I don't think he is condoning or advocating for such thinking in that passage - more saying that, if you do want these kind of laws (while he lists some contemporary examples) you have to realise that it won't actually work and will have other, negative consequences. That's not him necessarily condoning the thinking or actual moral standing of those examples. Just pointing out what he sees are the realities of such laws.

[–] HelixDab2@lemm.ee 1 points 1 day ago

that is your right and I do not ask you to surrender your beliefs or give up your efforts to put over such laws.
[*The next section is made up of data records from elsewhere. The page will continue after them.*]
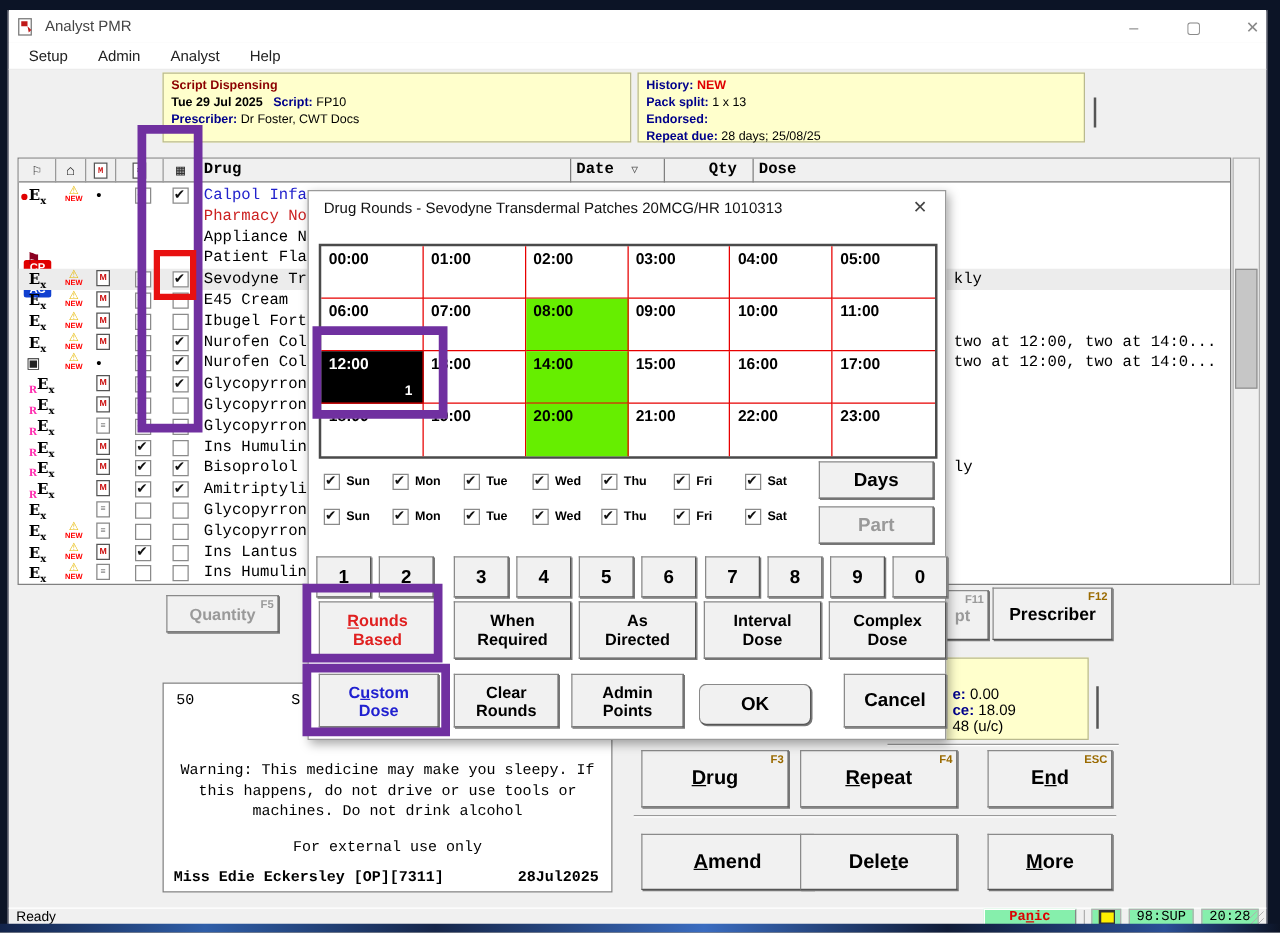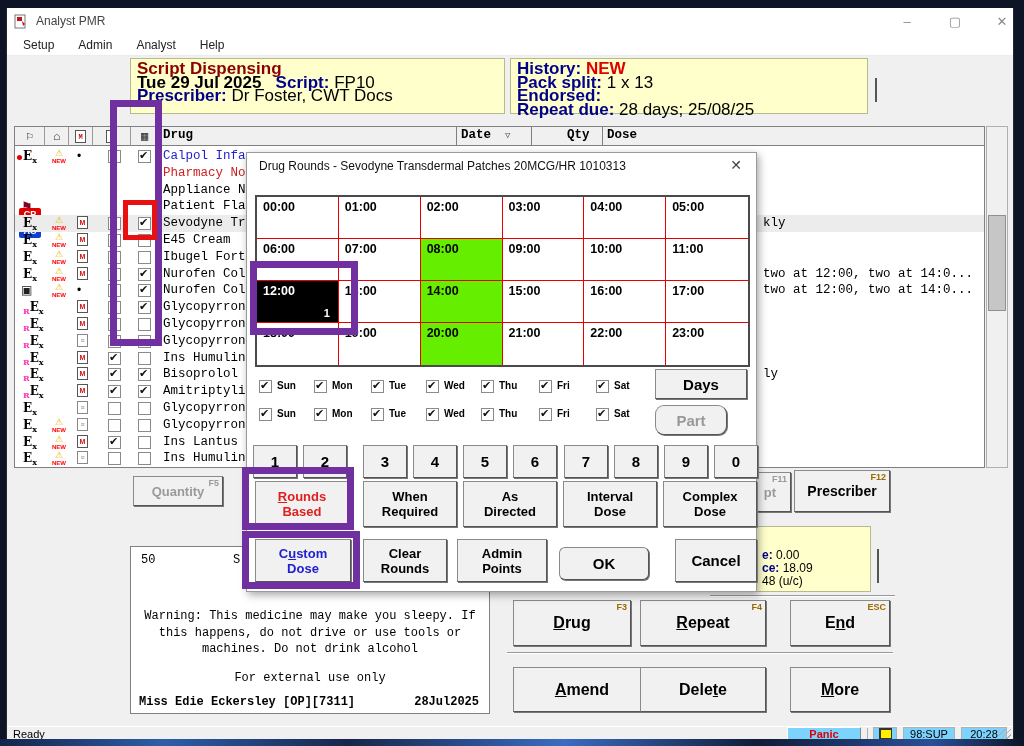--- a/index.html
+++ b/index.html
@@ -21,7 +21,7 @@
   #content { left:7px; top:56px; width:1006px; height:670px; background:#f0f0f0; }
 
   
-  .ypanel { background:var(--c-yellow,#ffffcc); border:1px solid #b9b98f; font-size:17px; color:#000; padding:3px 6px; line-height:13.5px; }
+  .ypanel { background:var(--c-yellow,#ffffcc); border:1px solid #b9b98f; font-size:10px; color:#000; padding:3px 6px; line-height:13.5px; }
   #script-panel { left:130px; top:58px; width:375px; height:56px; }
   #history-panel { left:510px; top:58px; width:358px; height:56px; }
   .lbl-darkred { color:#8b0000; font-weight:bold; }

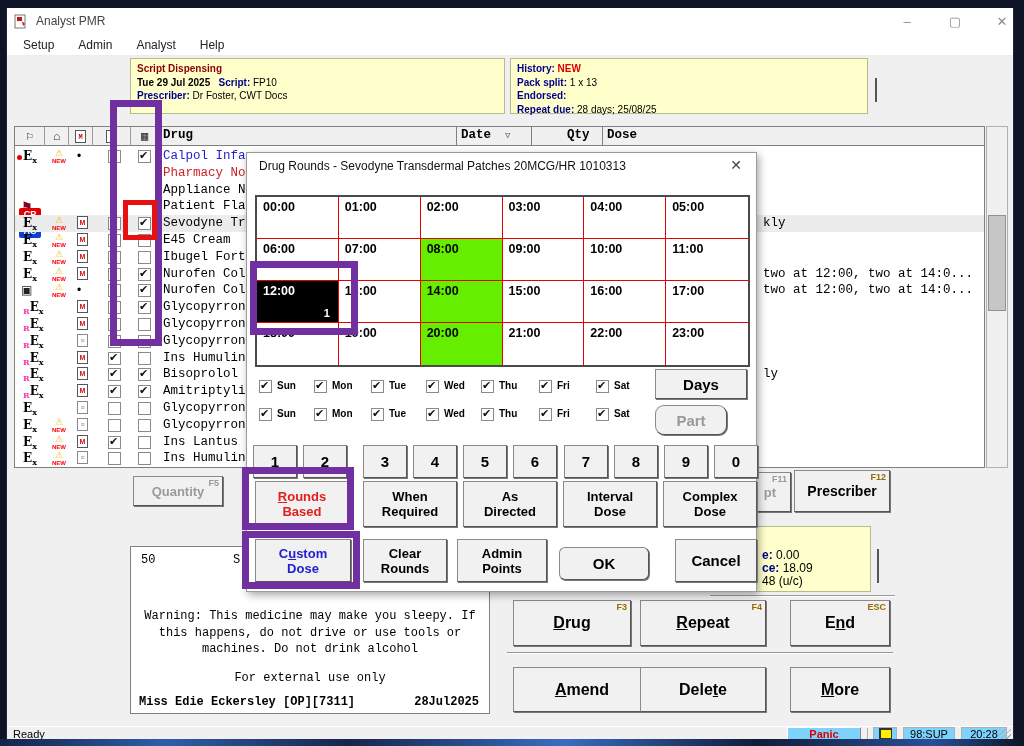--- a/index.html
+++ b/index.html
@@ -472,7 +472,7 @@
         <span class="dayit" style="left: 349px; top: 252px;"><span class="cb checked"></span><span class="dlabel">Sat</span></span>
       </div>
     <div class="dbtn one" style="left:408px; top:216px; width:92px; height:30px;">Days</div>
-    <div class="dbtn one graytxt" style="left:408px; top:252px; width:72px; height:30px;border-radius:9px;">Part</div>
+    <div class="dbtn one graytxt" style="left:408px; top:252px; width:92px; height:30px;">Part</div>
     <div id="digits">
         <div class="dbtn one" style="left: 6px; top: 292px; width: 44px; height: 33px;">1</div>
         <div class="dbtn one" style="left: 56px; top: 292px; width: 44px; height: 33px;">2</div>

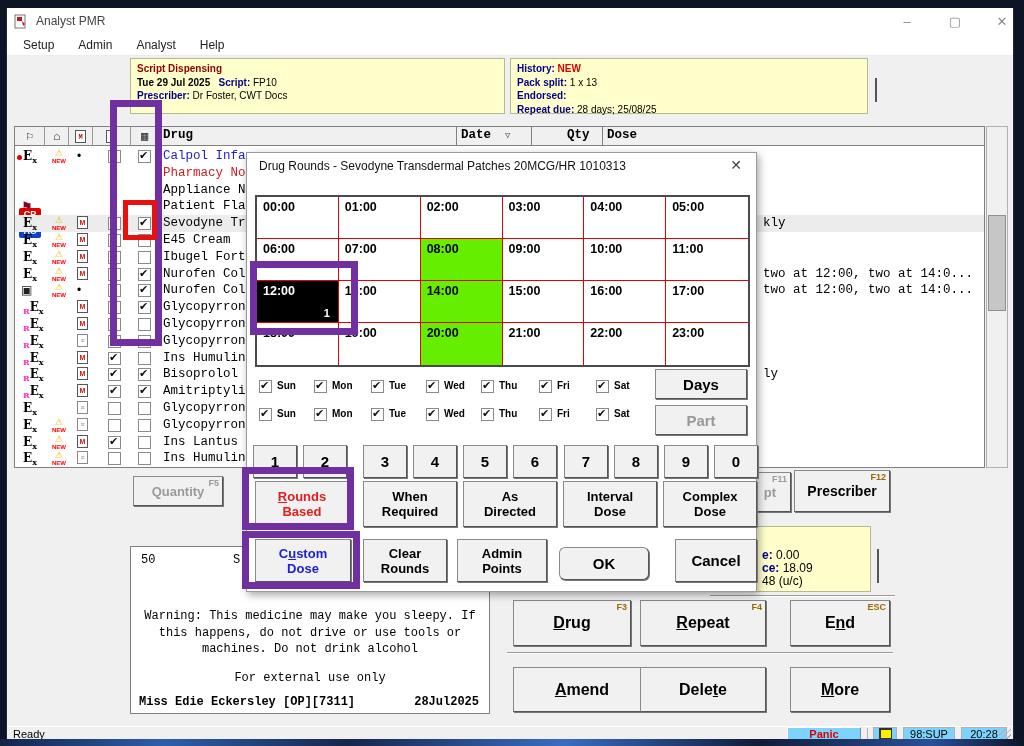--- a/index.html
+++ b/index.html
@@ -112,7 +112,7 @@
   
   #statusbar { left:7px; top:726px; width:1006px; height:15px; background:#f0f0f0; border-top:1px solid #fff; z-index:150; }
   .sb-box { position:absolute; top:0px; height:14px; border:1px solid #b0b0b0; display:flex; align-items:center; justify-content:center;
-            font-size:11px; background:#7dd3fc; }
+            font-size:11px; background:#86efac;font-family:Liberation Mono, monospace; }
   #sb-ready { position:absolute; left:6px; top:1px; font-size:11px; color:#000; }
   #sb-grip { position:absolute; right:2px; top:2px; width:12px; height:12px;
              background:repeating-linear-gradient(135deg,#b0b0b0 0 1px,transparent 1px 4px); }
I dunno. Sounds like he's not opposed to them, just doesn't think that they're effective without going after root-cause issues. (...Which, I would like to point out, is one of the huge fucking problems that people in favor of banning guns have. E.g., address the root causes of violence, and you stop the violence without curtailing the civil right.) He doesn't seem to have a problem with addressing the root causes so that there's no need for the laws in the first place, and doesn't appear to be arguing against the things he lists as being 'social ills' in the first place. (He did think that the youth of his time were declining morally, which is a tale that goes back to at least the Greek city-states.)

Fundamentally though, yeah, laws alone rarely change behavior; you need to change the material and social conditions to change behavior.